During this one-day workshop, several case studies will be presented so as to unpack the processes by which such encounters take place today. Though a number of studies have been devoted to this topic, especially in the field of literary studies, other ‘minor’ traditions have not received much attention from academia. What is more, Hindu-Muslim encounters are rarely approached from a ritual and cultural perspective. Usually taking place in towns and villages located at the margins of imperial centers, the Hindu-Muslim encounters have also been a site of negotiation at the local level, seeing the emergence of original forms of interaction through the redefinition of boundaries between Islam and Hinduism.
The workshop will welcome Professor Carl Ernst, from the University of North Carolina at Chapel Hill.

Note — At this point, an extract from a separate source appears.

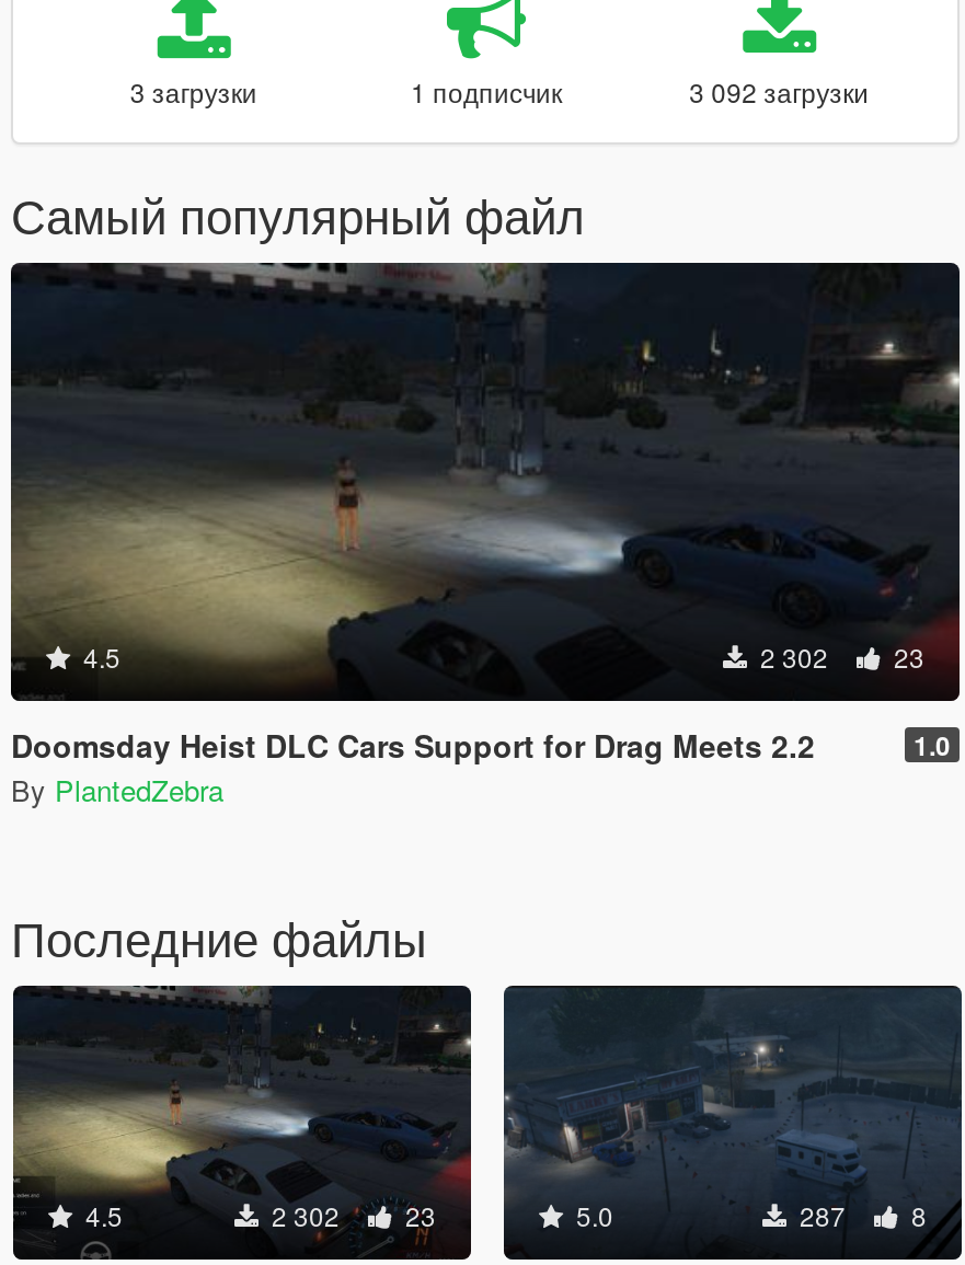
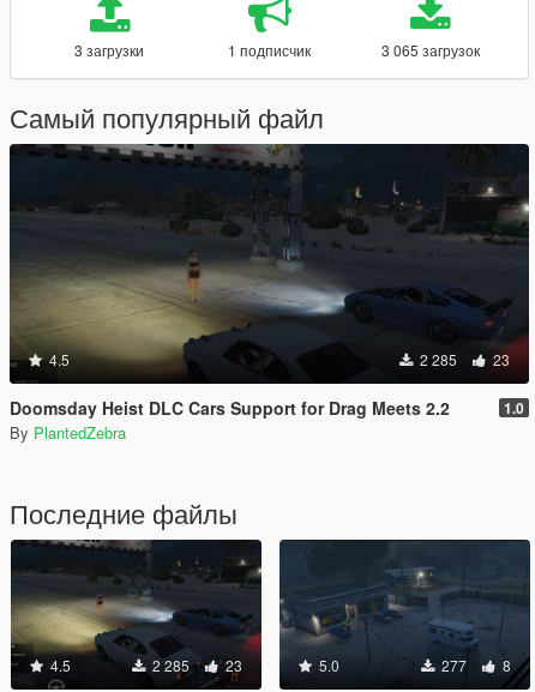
[689,72,869,110] 3 092 загрузки -> [381,40,479,60] 3 065 загрузок
[754,637,924,675] 2 302 23 -> [416,349,510,369] 2 285 23
[265,1196,436,1233] 2 302 23 -> [149,655,242,675] 2 285 23
[793,1196,927,1233] 287 8 -> [438,655,511,675] 277 8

10h: Welcome address & introduction
First panel: Encounter through Literature
10h30: Iqbal Surani, EPHE
Yogis and other Hindu renunciants in the ginans and the farmans of the Ismailis
11h: Carl Ernst, University of North Carolina at Chapel Hill
Fayzi’s Illuminationist Interpretation of Vedanta: The Shariq al-Ma`rifa
11h30: Coffee Break
12h: Ali Bhatti, CEIAS
Dayanand Saraswati and Mirza Ghulam Ahmad: polemics and discourses in Colonial Punjab
12h30: Muzammil Saeed, CEIAS
Qawwali as Hindu-Muslim encounter? A brief survey of new constraints according to recent sources
13h: Lunch Break
Second panel: Spaces and Rituals
14h30: Rémy Delage, CNRS, CEIAS-CSH
Spaces of religious interaction along the Indus Valley: from Udero Lal to Sehwan Sharif
15h: Omar Kasmani, Free University (Berlin)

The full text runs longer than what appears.